Les directeurs-éditeurs des journaux reçus au Mont Ngaliema
Le 27 octobre 1971, le bureau politique du MPR prend une décision capitale qui va chambouler tout le pays. Ce jour-là, la RDC devient le Zaïre. Les prénoms étrangers sont immédiatement abandonnés au profit des postnoms, plus authentiques, plus zaïrois donc plus africains. A l’époque, Kinshasa regorge des journaux. Plusieurs quotidiens y paraissent notamment L’Étoile du Congo de Pascal Kapella, La Tribune africaine de Thy-René Esolomwa, Le Progrès de Raphaël Mpanu-Mpanu, Le Courrier d’Afrique (Couraf) dirigé par Gabriel Makoso, Présence Congolaise et Les Actualités Africaines. On distingue également le magazine Zaïre de Félix Kolonga Molei et l’hebdomadaire Congo-Sports de Muissa Camus. Les mensuels sont constitués par la revue catholique Afrique chrétienne, Congo-Afrique publié par le Centre d’Etudes pour l’Action Sociale (CEPAS), Jeunes pour jeunes et Hit-parade édités par Freddy Mulongo. La radio et la télévision sont fondues dans un grand média audiovisuel appelé RTNC (Radiotélévision nationale congolaise). L’ACP (Agence congolaise de presse) est l’unique agence d’information que possède le Congo.
Au lendemain de la décision prise par le part-Etat, la presse écrite se met au pas. Toutes les appellations à consonnances françaises disparaissent au profit des appellations typiquement zaïroises, recours à l’authenticité oblige. L’Étoile du Congo devient Myoto, Le Progrès devient Salongo, La Tribune Africaine devient Elima, Congo-Sports devient Masano, Congo-Afrique devient Zaïre-Afrique, Jeunes pour jeunes devient Kake et Hit-Parade devient Likembe. La radio nationale devient La Voix du Zaïre et la télévision nationale devient Télé Zaïre. L’ACP devient l’AZAP (Agence Zaïre Presse).
En 1972, la radicalisation de la révolution entraîne la réforme des médias dans l’unique souci de mieux les contrôler. Tous les organes de presse pourtant privés sont nationalisés et subventionnés. L’Etat fusionne dans cette effervescence les titres des journaux et les confie arbitrairement à quelques éditeurs choisis pour leur militantisme et leur fidélité à Mobutu. Myoto et Salongo fusionnent pour devenir le quotidien du matin Salongo administré dorénavant par Bondo N’Sama. Les autres journaux fusionnent avec Elima pour devenir le quotidien du soir du même nom dirigé par Essolomwa Nkoy ea Linganga. Philippe Elebe ma Ekonzo, un ancien du Couraf, est bombardé directeur de l’AZAP tandis que José Landu Lusala Khasa est nommé directeur de la presse présidentielle. Tous ces médias nationaux sont coiffés par le ministre de l’information Dominique Sakombi Inongo. Dès lors, tous les moyens de diffusion de l’information journaliste sont aux mains de l’Etat, sont contrôles par le MPR en vue de faire sa propagande. Après la refondation de la presse écrite telle que voulu par le régime, Mpanu-Mpanu Bibanda, un des grands chevaliers de la plume, abandonne le journalisme pour entrer au bureau politique du MPR.

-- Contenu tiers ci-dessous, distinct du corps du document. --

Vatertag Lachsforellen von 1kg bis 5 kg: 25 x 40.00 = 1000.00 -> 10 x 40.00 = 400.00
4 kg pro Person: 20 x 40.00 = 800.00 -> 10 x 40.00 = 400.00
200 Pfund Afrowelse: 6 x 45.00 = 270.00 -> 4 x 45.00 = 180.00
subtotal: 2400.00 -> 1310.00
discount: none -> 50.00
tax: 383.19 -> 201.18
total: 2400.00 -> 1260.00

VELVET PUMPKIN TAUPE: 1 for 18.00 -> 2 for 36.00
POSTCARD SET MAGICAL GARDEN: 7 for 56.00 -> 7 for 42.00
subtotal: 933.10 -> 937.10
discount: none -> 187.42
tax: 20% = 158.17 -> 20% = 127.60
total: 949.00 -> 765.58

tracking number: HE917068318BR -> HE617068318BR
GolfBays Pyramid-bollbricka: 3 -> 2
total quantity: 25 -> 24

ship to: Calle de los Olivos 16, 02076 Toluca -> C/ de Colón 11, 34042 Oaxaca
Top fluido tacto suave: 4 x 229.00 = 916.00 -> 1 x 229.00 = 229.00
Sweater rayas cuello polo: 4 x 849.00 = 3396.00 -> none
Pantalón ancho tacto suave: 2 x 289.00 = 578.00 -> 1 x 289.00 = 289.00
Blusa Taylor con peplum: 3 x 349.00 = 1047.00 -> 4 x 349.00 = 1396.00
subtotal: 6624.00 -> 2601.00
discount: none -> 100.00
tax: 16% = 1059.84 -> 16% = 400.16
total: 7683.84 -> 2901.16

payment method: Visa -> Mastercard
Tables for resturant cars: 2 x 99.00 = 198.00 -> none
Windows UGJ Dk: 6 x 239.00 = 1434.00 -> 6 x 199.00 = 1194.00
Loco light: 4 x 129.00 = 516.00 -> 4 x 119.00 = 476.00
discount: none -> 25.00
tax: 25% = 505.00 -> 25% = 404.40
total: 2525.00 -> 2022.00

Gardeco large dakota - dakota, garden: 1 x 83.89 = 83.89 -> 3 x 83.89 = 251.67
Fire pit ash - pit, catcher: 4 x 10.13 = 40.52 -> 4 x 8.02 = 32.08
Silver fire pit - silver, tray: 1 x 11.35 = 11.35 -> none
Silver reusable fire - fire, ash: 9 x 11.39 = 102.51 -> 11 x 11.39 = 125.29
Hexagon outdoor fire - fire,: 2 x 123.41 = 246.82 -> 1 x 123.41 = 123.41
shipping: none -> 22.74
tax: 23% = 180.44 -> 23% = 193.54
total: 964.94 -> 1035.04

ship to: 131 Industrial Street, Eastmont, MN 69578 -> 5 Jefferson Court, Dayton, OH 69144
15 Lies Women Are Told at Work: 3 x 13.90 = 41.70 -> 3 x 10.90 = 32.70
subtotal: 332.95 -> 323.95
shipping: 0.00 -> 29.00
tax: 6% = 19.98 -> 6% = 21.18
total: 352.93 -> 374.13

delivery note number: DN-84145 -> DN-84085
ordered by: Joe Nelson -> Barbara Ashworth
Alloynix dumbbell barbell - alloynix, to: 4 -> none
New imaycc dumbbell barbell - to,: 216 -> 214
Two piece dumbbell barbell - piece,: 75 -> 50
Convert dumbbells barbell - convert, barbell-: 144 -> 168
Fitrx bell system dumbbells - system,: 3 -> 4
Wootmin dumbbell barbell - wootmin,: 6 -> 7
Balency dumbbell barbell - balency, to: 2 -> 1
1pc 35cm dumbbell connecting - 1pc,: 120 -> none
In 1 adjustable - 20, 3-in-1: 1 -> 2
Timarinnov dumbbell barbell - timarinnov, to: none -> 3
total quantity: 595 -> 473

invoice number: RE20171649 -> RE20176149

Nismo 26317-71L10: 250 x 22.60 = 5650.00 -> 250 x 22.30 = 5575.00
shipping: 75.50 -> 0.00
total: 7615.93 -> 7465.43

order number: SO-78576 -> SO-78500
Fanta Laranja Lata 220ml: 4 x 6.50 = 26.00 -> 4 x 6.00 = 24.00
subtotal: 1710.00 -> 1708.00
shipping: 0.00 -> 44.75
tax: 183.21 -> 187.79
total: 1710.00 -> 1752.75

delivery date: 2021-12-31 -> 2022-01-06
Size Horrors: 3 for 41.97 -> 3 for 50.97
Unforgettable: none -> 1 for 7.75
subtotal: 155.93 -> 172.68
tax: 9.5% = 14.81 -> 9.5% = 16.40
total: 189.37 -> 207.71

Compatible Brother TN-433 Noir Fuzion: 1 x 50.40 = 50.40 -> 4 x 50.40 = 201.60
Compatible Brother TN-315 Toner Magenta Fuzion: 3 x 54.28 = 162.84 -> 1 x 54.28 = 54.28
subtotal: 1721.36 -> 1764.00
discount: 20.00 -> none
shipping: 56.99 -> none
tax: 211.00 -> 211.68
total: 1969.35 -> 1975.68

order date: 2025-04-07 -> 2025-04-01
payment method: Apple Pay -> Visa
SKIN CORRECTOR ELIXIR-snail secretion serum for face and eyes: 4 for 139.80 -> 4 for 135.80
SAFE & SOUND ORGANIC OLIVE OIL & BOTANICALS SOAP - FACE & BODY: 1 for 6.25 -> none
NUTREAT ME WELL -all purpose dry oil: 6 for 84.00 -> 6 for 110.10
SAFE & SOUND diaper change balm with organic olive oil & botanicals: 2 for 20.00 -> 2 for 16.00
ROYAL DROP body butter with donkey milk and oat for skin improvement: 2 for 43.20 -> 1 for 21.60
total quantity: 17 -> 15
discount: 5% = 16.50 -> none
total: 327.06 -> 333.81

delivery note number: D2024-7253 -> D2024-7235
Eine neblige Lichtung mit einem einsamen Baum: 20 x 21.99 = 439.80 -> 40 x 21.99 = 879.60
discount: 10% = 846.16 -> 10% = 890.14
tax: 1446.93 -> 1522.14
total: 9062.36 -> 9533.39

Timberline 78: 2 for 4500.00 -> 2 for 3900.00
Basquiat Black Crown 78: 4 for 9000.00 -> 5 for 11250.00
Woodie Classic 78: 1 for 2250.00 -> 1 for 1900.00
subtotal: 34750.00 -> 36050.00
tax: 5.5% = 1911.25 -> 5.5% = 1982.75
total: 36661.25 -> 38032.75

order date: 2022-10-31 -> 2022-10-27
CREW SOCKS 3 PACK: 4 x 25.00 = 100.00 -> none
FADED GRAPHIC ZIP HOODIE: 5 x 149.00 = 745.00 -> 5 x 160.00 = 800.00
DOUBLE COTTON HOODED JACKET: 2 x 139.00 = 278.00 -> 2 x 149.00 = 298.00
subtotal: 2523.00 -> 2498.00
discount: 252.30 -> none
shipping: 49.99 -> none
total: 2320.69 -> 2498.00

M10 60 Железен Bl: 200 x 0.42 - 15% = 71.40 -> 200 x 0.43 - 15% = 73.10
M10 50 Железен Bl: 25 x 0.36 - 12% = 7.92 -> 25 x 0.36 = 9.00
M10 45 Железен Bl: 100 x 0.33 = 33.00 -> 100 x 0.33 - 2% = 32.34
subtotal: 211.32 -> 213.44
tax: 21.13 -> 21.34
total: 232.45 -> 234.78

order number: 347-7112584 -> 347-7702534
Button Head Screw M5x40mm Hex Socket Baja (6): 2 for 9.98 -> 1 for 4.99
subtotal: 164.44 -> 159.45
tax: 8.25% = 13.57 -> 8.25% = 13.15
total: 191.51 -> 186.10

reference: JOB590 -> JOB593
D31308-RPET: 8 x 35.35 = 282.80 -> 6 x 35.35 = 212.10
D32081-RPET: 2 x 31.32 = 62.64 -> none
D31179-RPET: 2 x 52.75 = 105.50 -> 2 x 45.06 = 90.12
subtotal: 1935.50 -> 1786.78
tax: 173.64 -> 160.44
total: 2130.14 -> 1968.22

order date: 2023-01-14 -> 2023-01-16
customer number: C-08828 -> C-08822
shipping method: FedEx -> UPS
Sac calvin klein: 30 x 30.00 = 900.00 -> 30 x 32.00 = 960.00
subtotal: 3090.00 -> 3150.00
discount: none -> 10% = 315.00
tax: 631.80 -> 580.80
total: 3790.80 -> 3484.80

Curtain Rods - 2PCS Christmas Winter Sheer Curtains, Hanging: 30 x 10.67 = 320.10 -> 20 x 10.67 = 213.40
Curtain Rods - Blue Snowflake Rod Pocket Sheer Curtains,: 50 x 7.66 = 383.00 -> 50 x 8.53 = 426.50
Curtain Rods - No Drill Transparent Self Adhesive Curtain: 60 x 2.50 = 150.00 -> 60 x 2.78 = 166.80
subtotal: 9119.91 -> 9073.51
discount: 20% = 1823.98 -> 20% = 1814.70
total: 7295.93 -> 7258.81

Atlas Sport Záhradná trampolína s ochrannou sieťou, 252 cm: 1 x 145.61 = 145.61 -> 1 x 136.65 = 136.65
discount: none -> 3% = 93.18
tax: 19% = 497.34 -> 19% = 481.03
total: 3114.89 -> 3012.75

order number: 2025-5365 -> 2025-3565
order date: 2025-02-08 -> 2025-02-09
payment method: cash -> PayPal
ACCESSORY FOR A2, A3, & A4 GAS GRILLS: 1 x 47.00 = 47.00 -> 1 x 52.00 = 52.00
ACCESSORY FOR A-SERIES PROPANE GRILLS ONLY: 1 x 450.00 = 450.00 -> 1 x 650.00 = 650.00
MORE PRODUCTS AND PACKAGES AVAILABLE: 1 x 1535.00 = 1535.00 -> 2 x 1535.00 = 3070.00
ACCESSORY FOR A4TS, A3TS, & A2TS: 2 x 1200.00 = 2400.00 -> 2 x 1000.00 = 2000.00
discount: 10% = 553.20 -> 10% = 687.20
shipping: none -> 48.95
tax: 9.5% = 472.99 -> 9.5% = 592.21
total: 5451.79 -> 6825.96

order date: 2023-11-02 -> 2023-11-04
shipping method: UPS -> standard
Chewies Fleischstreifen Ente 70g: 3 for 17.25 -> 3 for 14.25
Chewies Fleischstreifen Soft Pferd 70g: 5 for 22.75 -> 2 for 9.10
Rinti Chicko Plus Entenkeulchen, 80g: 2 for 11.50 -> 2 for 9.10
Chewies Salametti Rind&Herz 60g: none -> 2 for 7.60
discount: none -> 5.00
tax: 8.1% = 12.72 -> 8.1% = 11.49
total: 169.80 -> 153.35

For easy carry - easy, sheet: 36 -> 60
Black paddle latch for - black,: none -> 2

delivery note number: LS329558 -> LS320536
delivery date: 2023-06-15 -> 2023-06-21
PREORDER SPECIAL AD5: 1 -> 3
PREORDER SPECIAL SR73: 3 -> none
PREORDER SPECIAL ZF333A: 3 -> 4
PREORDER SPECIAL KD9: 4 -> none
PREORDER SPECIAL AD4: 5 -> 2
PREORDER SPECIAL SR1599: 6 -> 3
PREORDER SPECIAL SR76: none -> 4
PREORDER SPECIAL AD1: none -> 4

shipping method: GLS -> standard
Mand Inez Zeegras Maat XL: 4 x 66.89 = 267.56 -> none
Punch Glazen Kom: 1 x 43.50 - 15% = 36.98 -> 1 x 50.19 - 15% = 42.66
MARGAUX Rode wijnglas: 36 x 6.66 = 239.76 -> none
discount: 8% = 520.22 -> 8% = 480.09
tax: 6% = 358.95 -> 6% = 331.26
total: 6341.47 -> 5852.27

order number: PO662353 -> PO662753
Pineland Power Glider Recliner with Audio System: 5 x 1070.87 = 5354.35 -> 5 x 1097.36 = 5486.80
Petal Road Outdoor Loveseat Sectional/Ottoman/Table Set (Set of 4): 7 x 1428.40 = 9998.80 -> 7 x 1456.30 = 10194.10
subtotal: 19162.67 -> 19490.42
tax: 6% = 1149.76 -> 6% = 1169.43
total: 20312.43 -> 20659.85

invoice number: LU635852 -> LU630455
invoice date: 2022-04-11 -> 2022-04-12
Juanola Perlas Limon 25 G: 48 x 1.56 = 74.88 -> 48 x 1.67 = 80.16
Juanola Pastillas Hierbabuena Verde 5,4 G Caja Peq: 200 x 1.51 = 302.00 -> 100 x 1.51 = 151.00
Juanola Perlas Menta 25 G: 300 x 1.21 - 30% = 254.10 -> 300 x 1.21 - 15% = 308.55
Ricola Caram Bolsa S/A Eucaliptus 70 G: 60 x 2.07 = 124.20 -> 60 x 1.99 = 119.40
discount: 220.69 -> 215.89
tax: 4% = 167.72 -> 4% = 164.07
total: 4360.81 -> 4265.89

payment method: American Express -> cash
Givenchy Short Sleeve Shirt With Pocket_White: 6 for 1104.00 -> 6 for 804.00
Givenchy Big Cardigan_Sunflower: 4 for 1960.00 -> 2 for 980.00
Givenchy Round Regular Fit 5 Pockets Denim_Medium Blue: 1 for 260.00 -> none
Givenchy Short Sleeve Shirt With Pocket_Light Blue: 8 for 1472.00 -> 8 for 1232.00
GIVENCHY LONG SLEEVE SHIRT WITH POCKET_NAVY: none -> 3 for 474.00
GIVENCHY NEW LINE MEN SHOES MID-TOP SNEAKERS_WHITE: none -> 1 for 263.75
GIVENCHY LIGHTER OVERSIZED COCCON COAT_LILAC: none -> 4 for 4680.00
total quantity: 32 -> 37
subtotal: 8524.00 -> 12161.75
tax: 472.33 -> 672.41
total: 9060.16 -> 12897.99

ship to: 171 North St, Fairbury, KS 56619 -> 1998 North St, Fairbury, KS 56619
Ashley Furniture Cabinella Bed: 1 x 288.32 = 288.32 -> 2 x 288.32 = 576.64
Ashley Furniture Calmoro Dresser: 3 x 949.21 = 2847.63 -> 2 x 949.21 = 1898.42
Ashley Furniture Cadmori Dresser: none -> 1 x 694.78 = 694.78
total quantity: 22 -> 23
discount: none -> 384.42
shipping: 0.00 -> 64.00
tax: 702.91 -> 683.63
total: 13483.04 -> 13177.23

Sur ces entrefaites, les directeurs-éditeurs des journaux fraîchement nommés accompagnés de leur ministre de tutelle sont reçus au Mont Ngaliema comme pour sceller cette alliance nouvelle qui unit désormais le parti-Etat et les médias. Plus que jamais alignée dans la logique du mobutisme triomphant et devenue une véritable caisse de résonnance, la presse se met aussitôt au service du MPR en reflétant par écrit la pensée, les enseignements et les actes du Guide de la révolution zaïroise authentique.